- **EXERCISE**:
Without any pictures, output the records exactly as they are.

- **STUDY MATERIAL**:
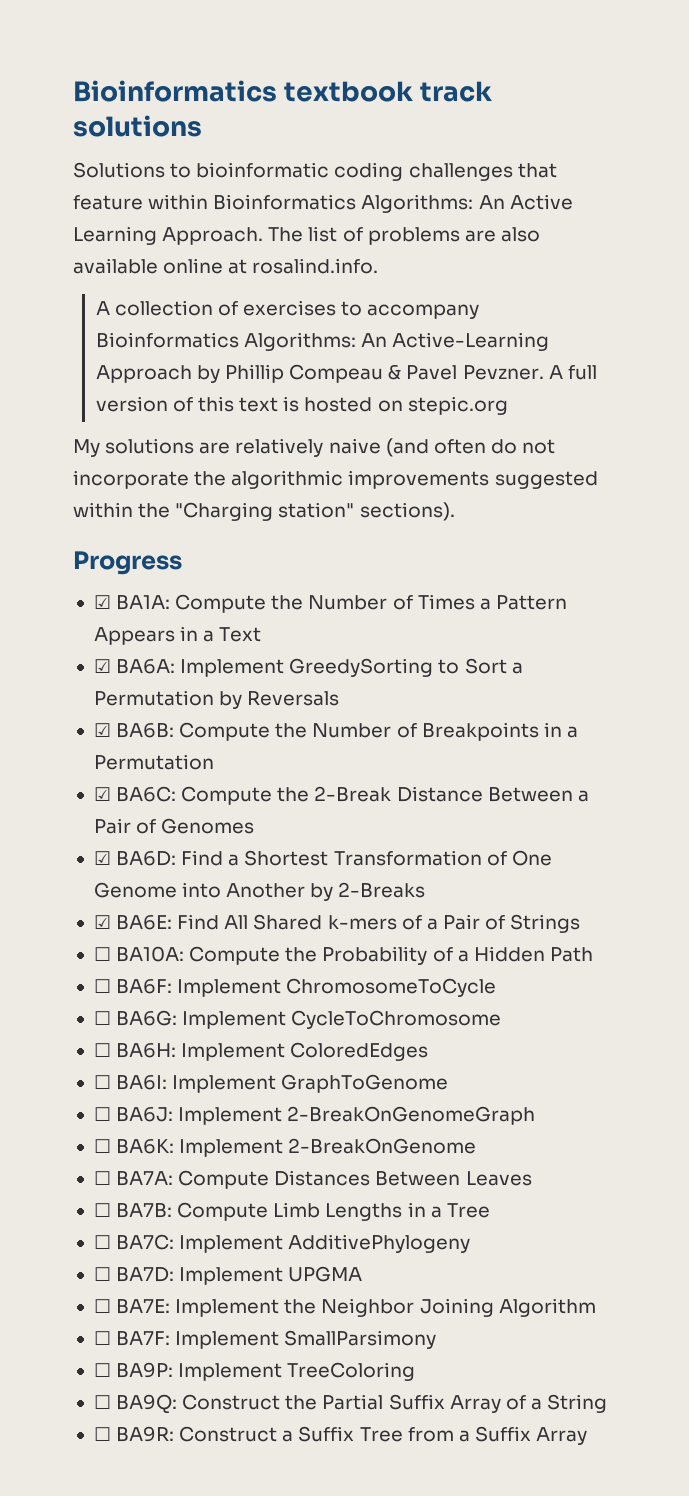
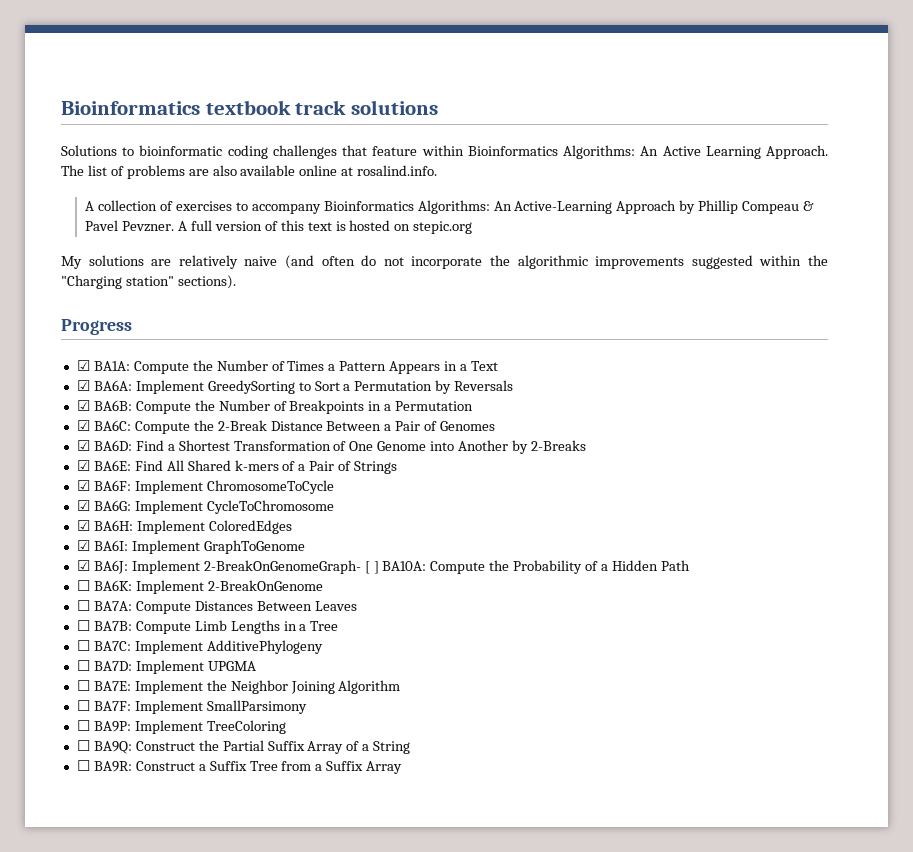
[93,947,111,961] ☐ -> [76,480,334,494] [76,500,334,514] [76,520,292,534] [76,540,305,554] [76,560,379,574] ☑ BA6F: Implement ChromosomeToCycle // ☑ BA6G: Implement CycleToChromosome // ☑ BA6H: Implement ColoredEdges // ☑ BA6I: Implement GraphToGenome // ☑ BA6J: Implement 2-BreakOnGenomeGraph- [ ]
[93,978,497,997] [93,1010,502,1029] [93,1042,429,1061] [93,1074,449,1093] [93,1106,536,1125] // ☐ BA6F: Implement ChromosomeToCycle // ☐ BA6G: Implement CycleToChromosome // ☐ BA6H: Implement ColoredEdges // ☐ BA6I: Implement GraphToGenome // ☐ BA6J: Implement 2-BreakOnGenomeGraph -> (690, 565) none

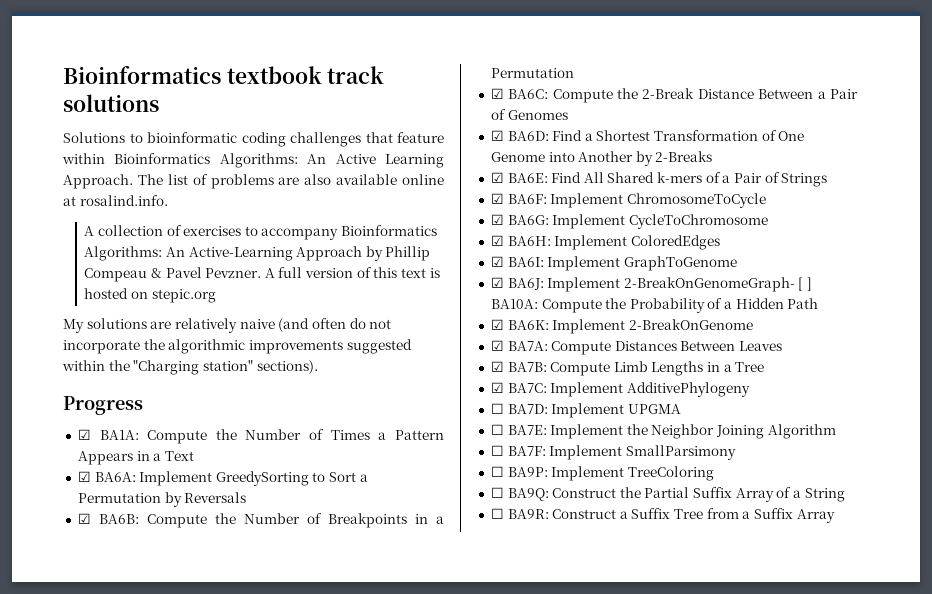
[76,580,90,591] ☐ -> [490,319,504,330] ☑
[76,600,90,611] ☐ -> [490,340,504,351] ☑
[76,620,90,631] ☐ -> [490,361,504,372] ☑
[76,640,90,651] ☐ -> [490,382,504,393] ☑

- **TASK RESULT**:
[93,947,111,961] ☐ -> [76,480,334,494] [76,500,334,514] [76,520,292,534] [76,540,305,554] [76,560,379,574] ☑ BA6F: Implement ChromosomeToCycle // ☑ BA6G: Implement CycleToChromosome // ☑ BA6H: Implement ColoredEdges // ☑ BA6I: Implement GraphToGenome // ☑ BA6J: Implement 2-BreakOnGenomeGraph- [ ]
[93,978,497,997] [93,1010,502,1029] [93,1042,429,1061] [93,1074,449,1093] [93,1106,536,1125] // ☐ BA6F: Implement ChromosomeToCycle // ☐ BA6G: Implement CycleToChromosome // ☐ BA6H: Implement ColoredEdges // ☐ BA6I: Implement GraphToGenome // ☐ BA6J: Implement 2-BreakOnGenomeGraph -> (690, 565) none

[76,580,90,591] ☐ -> [490,319,504,330] ☑
[76,600,90,611] ☐ -> [490,340,504,351] ☑
[76,620,90,631] ☐ -> [490,361,504,372] ☑
[76,640,90,651] ☐ -> [490,382,504,393] ☑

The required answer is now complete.